HARRISBURG -- Former state Treasurer Rob McCord told jurors Friday that he secretly recorded at least two other people -- including major campaign donor and Pennsylvania State University trustee Al Lord -- while cooperating with the FBI.
Facing cross-examination from the lawyer for another person he recorded, a Chester County businessman accused of trying to bribe him, McCord said he also could be called to testify in a future case.
He didn't specify which one, but acknowledged setting up calls and letting agents guide his conversations after being confronted with evidence that he had tried to extort campaign donations.
"The FBI wanted you to incriminate people?" defense lawyer Reid Weingarten asked him.
"I was asked to use language … that I did not think that I would normally use," McCord replied.
The exchange occurred as McCord took the stand for a third day in the federal trial of Richard Ireland, the businessman and former donor charged with trying to secretly funnel $500,000 in contributions to McCord's failed 2014 gubernatorial campaign in return for help landing state contracts.
McCord, a longtime Democrat from Montgomery County, abruptly resigned and pleaded guilty to extortion in 2015, about two months after agents first enlisted him as a cooperating witness.
The full list of people he recorded, as well as why and when, remains a mystery.
Pressed by the defense lawyer, McCord also said agents recorded his talks with a Northeastern Pennsylvania businessman, but prosecutors blocked him from naming the man during the testimony. Still, Weingarten dropped a few hints, saying the businessman was a former addict and alcoholic, and was rumored to have ties to organized crime.
It wasn't clear when or why McCord recorded Lord, a Republican, prolific political donor, and former chief of lender Sallie Mae. Jurors at Ireland's trial have heard recordings secretly made by McCord in November and December 2014.
McCord said both he and Lord had supported embattled former Penn State president Graham B. Spanier, who has been fighting charges of covering up football coach Jerry Sandusky's sex abuse.
McCord testified that Lord was looking to support a Democrat in the gubernatorial primary who was in the best position to "shaft Tom Corbett," the incumbent governor, who had been attorney general when investigators built their case against Sandusky, Spanier, and two other Penn State administrators.
McCord recounted a conversation in which he said Lord proposed that McCord help him win appointment to Penn State's board of trustees. McCord said he thought that would look bad, especially if Lord was a major campaign donor.
"I said, 'Don't be an idiot -- you have to run for that independently,' " he testified.
It was unclear why Weingarten asked about Lord, who now lives in Florida. Lord also emerged as a key but uncharged player in the corruption trial of former U.S. Rep. Chaka Fattah ( D., Pa.). He was granted immunity to testify about a $1 million loan he gave Fattah for his 2007 mayoral campaign.
Penn State alumni voted Lord onto the trustees board in spring 2014, and he has been among its most vocal members.
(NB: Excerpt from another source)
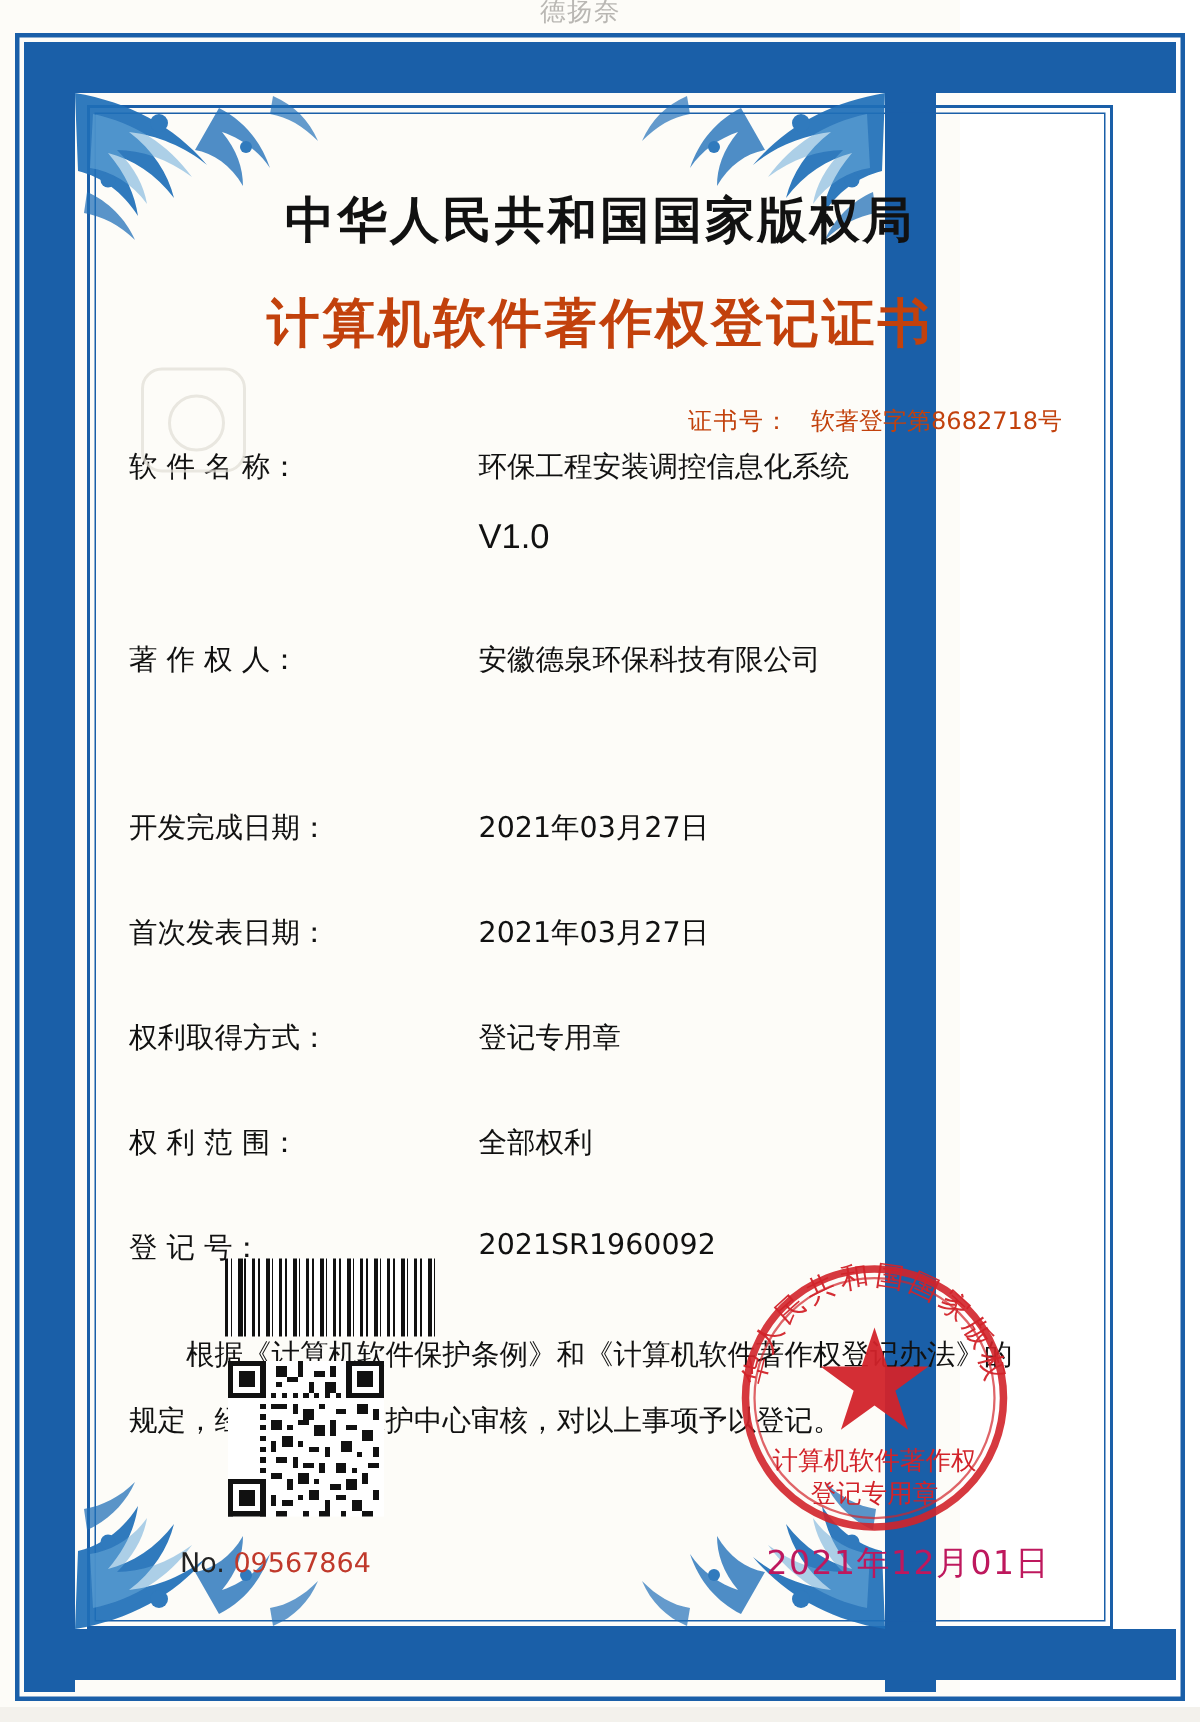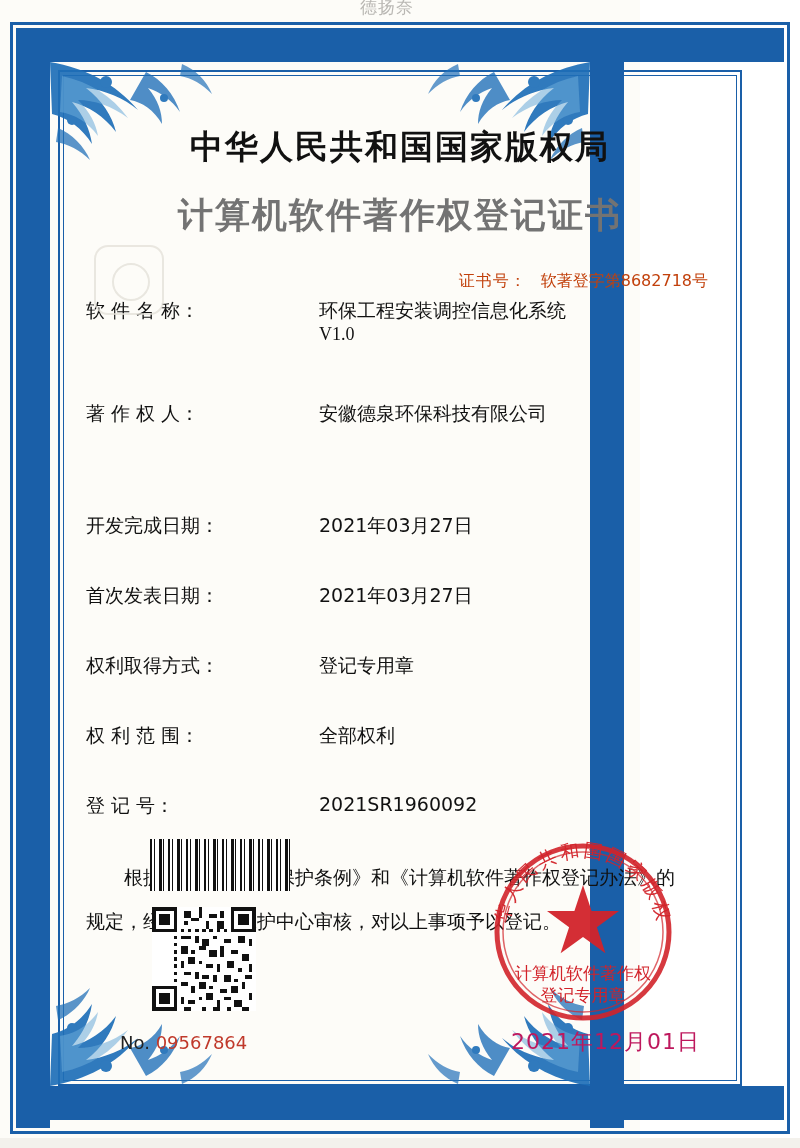"计算机软件著作权登记证书" .title-sub { color: #737373 -> #c2410c }
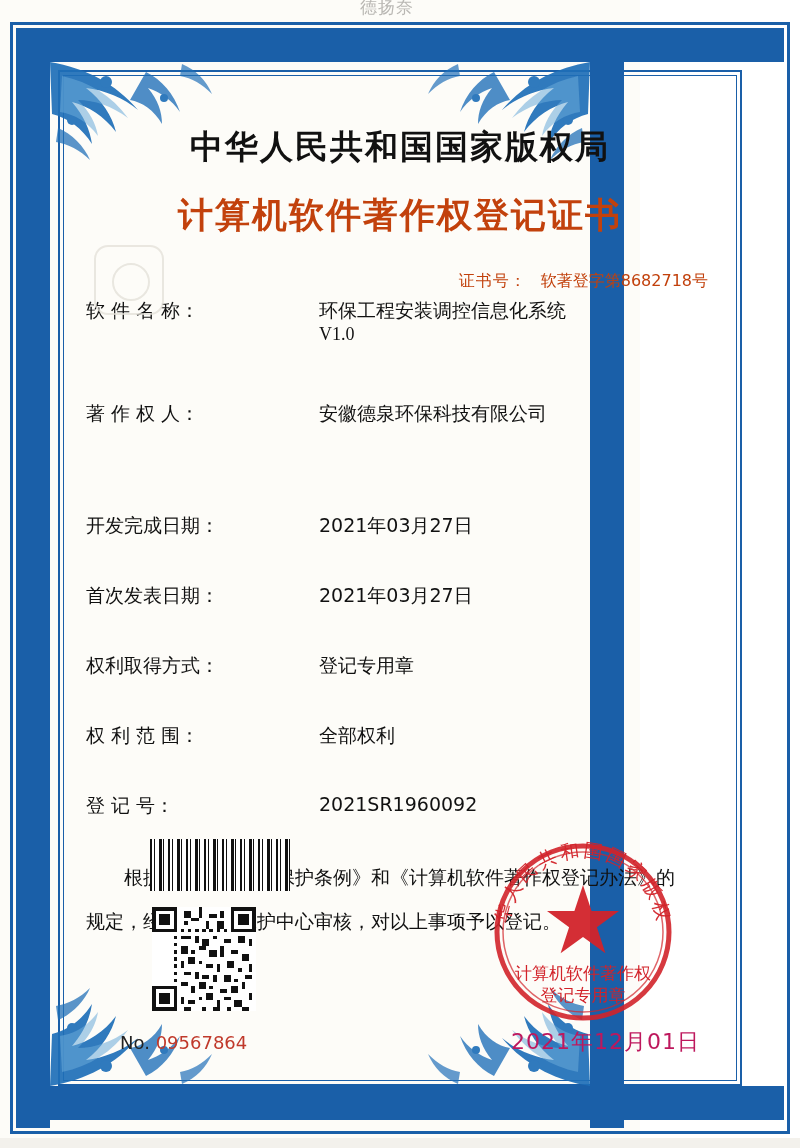"V1.0" .field .v .line2 { font-family: Liberation Serif, serif -> Liberation Sans, sans-serif; font-size: 18px -> 23px; margin-top: 0 -> 20px }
Reached Friday by phone, Lord said he was not aware that McCord had recorded him, nor why he would have. He said that he gave about $500,000 to support McCord's campaign, but that the money was not to get a seat on Penn State's board, which he got on his own.
"I was supporting him because I wanted a governor who would take a better look at what was going on at Penn State," he said. "I wanted Corbett to lose, for sure, and he managed to do that without McCord's help."
He said that in retrospect, his support of McCord was "a mistake," that McCord's political positions were not well-thought-out.
Lord also disputed McCord's account that McCord called him an idiot. "He never talked to me that way," Lord said.
With years of political experience, McCord testified, he knew how to talk to potential donors: Identify what they want, and then ask them for money.
His flaw, he conceded, was, "I went too far, time and time again."
That was, McCord said, what plunged him into legal trouble when the FBI was secretly listening in on his telephone conversations in the spring of 2014.
It remains unclear why the FBI began investigating McCord. But in his testimony Friday, McCord acknowledged for the first time that John Estey, the onetime chief of staff to former Gov. Rendell, who was caught in a 2011 FBI corruption sting, had "worn a wire on me."
The Inquirer has reported that Estey, who has pleaded guilty to wire fraud, had been secretly cooperating with federal investigators, possibly for years.
Throughout Friday's questioning, McCord described the unsavory nature of political fund-raising.
"You have to lie down, in a sense, with anybody in the Commonwealth of Pennsylvania to get things done, is my sense," he told the jury.
McCord testified that during one of his fund-raising solicitations, he tried to raise campaign cash from a businessman who had interests in waste disposal. The businessman, whom he identified as Billy Rinaldi, said he would consider contributing but wanted a say in choosing the state's new secretary for environmental protection should McCord become governor.
Rinaldi could not be reached Friday. He did not respond to messages left at his business, and a home phone number could not be found.
Staff writer Susan Snyder contributed to this article.